Lässiger kann man sich kaum vorstellen: „Bon soir, nous sommes Bagarre“ begrüßt das Pariser Quintett auf seiner zweiten EP, loopt erst und zerhackstückelt dann das cool runtergesprochene Intro über frenetisch klappernden Juke-Pads. Richtig zur Sache geht es dann in „Claque-le“, einem herrlich tighten Rhythmusstotterfest aus multiplen Stimm- und Perkussionsmustern mit Wolfsgeheul- und Chipmunk-Breakdown, das nicht ganz ernst suggeriert, einem Kerl doch mal die Backpfeife zu servieren.
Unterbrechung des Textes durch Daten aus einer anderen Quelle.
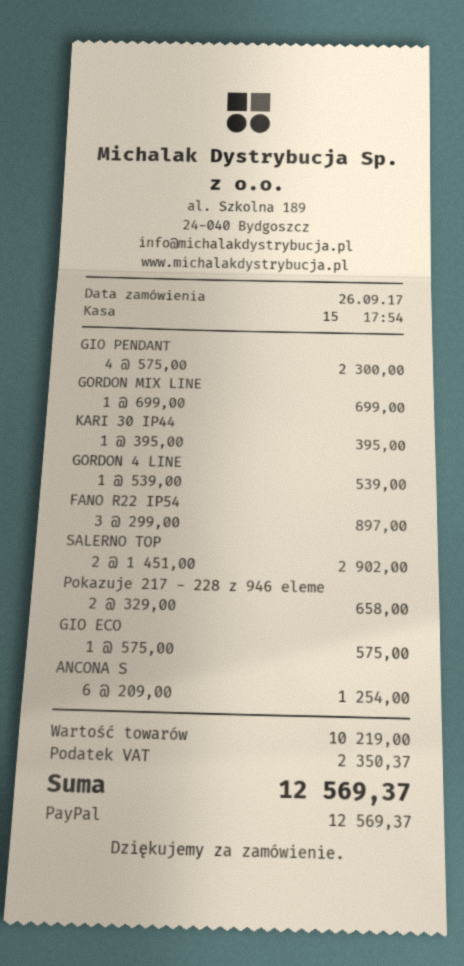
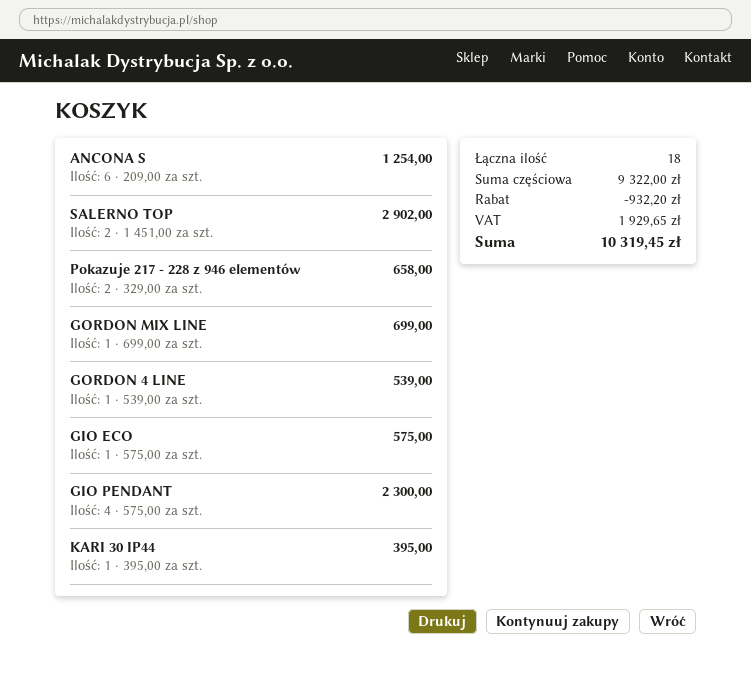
FANO R22 IP54: 3 x 299.00 = 897.00 -> none
subtotal: 10219.00 -> 9322.00
discount: none -> 932.20
tax: 2350.37 -> 1929.65
total: 12569.37 -> 10319.45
Mit mehr schelmischer Rauflust als Verachtung verdrehen sie auch den Namen ihrer Heimatstadt in „Ris Pas“ („nicht lachen“), doch mehr als semantische Spiele bringen Bagarre die Beatkonstruktion aus Claps und misstönigen Synthstichen zum Zucken, oder den futuristisch-arabischen Perkussions-Workout „Le Gouffre“. Der Club, wo eben zu solch polyrhythmischem Electro-Pop gezuckt wird, ist für sie Symbol der Freiheit, persönlicher wie musikalischer. Erst außerhalb geht dann alles schief, wenn eine durchschwitzte, -tanzte und -sexte Nacht in „Macadam“ im Autowrack endet, dem Song mit dem konventionellsten Refrain, wo sich harmonische Vocalmelodien im Synth-Glanz majestätisch über Trap-HiHat- und Gummi-Bass-Tripeln spreizen.